I'll be waiting out this week for some PLCC extractor tools, a DiagROM chip to help me figure out the A2000 without hours of multimeter probing, 2 MB of SRAM chips for the A2091 SCSI card (it's useful as Fast RAM, which also allows the SCSI controller to run in DMA mode for faster file transfers on top of adding more system RAM in general), an 8372 Agnus for the A500 so I can turn the trapdoor "Ranger"/Slow RAM into Chip RAM, and of course, that A500 keyboard membrane from the UK that I have no tracking number whatsoever on.

At the very least, I have a Gotek floppy emulator with one of those OLED screens now, all flashed up with FlashFloppy. Good thing I had a CP2102 USB to TTL/UART serial interface lying around; it's the sort you need to use WinDAS on FD Trinitron monitors, and it's coincidentally the same sort needed for flashing a Gotek. Just add pin headers!

-The Power Mac 9600 also took me some work to get going; of the six 64 MB EDO DIMMs, two wouldn't show up at all in the System Profiler, effectively dead regardless of what slot I used, so that brings it down to 256 MB total. I think the G3 400 MHz upgrade card may also be adding a bit of instability along with its speed (can't figure out what extensions I might need for enabling/disabling the backside cache and/or speculative execution, or if there's DIP switch settings for that), and I didn't get the original 604e 200 MHz as a fallback...
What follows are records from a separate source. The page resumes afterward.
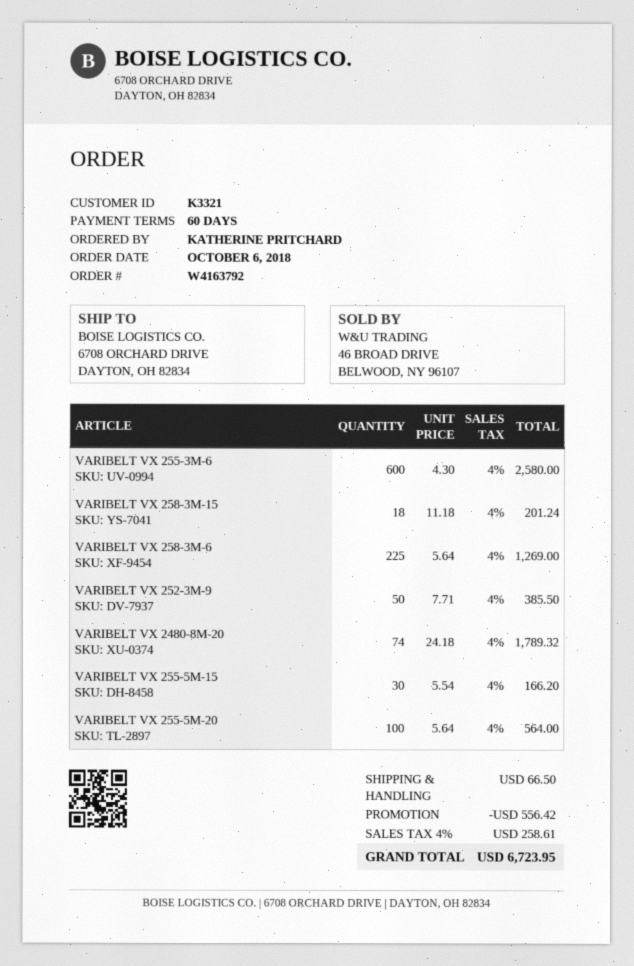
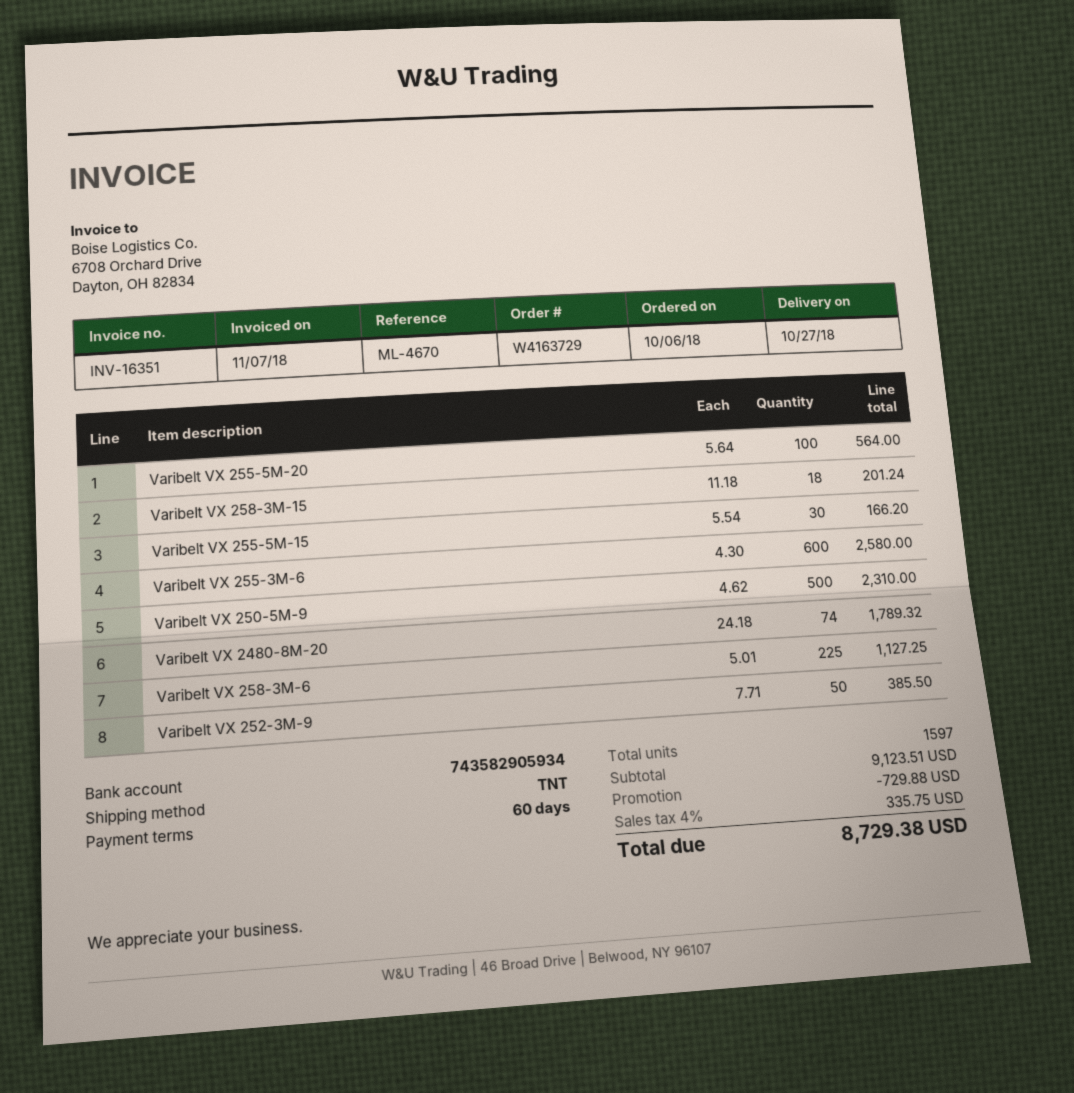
order number: W4163792 -> W4163729
VARIBELT VX 258-3M-6: 225 x 5.64 = 1269.00 -> 225 x 5.01 = 1127.25
Varibelt VX 250-5M-9: none -> 500 x 4.62 = 2310.00
discount: 556.42 -> 729.88
shipping: 66.50 -> none
tax: 4% = 258.61 -> 4% = 335.75
total: 6723.95 -> 8729.38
Also, if you get one, MAKE SURE YOU HAVE SCSI DRIVES TO BOOT FROM. The original SCSI CD was replaced with a PATA DVD drive, and I would've been thoroughly boned had I not had an external SCSI CD drive to boot an OS 9.1 install disc from! Also, while it had an Acard PATA controller installed in one of the many PCI slots, it wouldn't recognize the PATA drive I pulled from my Power Mac 6500. I mean, when booted from CD, it showed in the System Profiler, but it absolutely refused to mount for some weird reason. Perhaps it wanted me to initialize the drive while on the PATA controller, which just wasn't going to happen as long as I hadn't pulled my files off first.
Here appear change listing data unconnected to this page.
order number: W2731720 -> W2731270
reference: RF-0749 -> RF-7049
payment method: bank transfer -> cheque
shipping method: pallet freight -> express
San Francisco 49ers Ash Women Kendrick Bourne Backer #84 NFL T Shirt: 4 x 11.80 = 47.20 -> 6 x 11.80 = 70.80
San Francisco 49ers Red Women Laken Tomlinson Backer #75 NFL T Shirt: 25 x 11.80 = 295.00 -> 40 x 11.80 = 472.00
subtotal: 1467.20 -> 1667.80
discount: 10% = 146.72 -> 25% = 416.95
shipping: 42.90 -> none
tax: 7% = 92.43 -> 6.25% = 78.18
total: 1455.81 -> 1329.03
That said, I ultimately opted not to go with PATA for booting it, because one of the cards I hauled home was a Sonnet Tempo Serial ATA - two internal SATA ports, both quite bootable as long as you have a hard drive set up on 'em. (Don't try it with an optical drive, it won't work for initial Mac OS installation.) I was wondering to myself whether to save it for one of my MDDs instead of the 9600, but after thinking about what a complete pain it would be to route SATA cables from the MDD PCI slots to the drive bays, it went in the 9600. Threw in an 80 GB Hitachi SATA drive (that still has a Molex 4-pin power input for convenience), and it's been relatively smooth sailing.

I say "relatively" because I still sometimes get bomb errors on initial startup (which are random enough that they don't always happen), or it'll randomly freeze for a moment here and there before getting a move on. Also, one of the things I nabbed was a FW400 PATA drive enclosure, which I figured I'd chuck the 6500 HDD into and copy everything from that, except the 9600 just kept seizing up shortly after it got connected. It was pretty frustrating, enough that I actually resorted to pulling the OrangeLink FW/USB combo card out and replacing both it and the Acard PATA controller with a Sonnet Tempo Trio, and somehow, that did the trick. At least until I set up OS 9.2.2 by means of OS 9 Helper, applied the FireWire fix, and then it decided to stop working for some dumb reason. Great.

Even with its quirks, though, this 9600 blows the 6500 out of the water, enough that I feel like anyone who bought a Twentieth Anniversary Macintosh back in the day got ripped off big time when they could've nabbed a 9600 for far less and had a much more powerful and expandable machine as a result, if not nearly as stylish or exclusive. It's still not a patch on either MDD, but you can't write 400K/800K floppies on an MDD, either, let alone use ADB (without one of those elusive iMate adapters) or RS-422 serial if you need them. That's what makes the 9600 such an appealing bridge machine, alongside packing built-in RJ-45 Ethernet (no AAUI adapter necessary!), a crapton of PCI slots, and support for roughly Mac OS 7.6 to 9.1 (and then 9.2.1/9.2.2 with OS 9 Helper, if you so choose).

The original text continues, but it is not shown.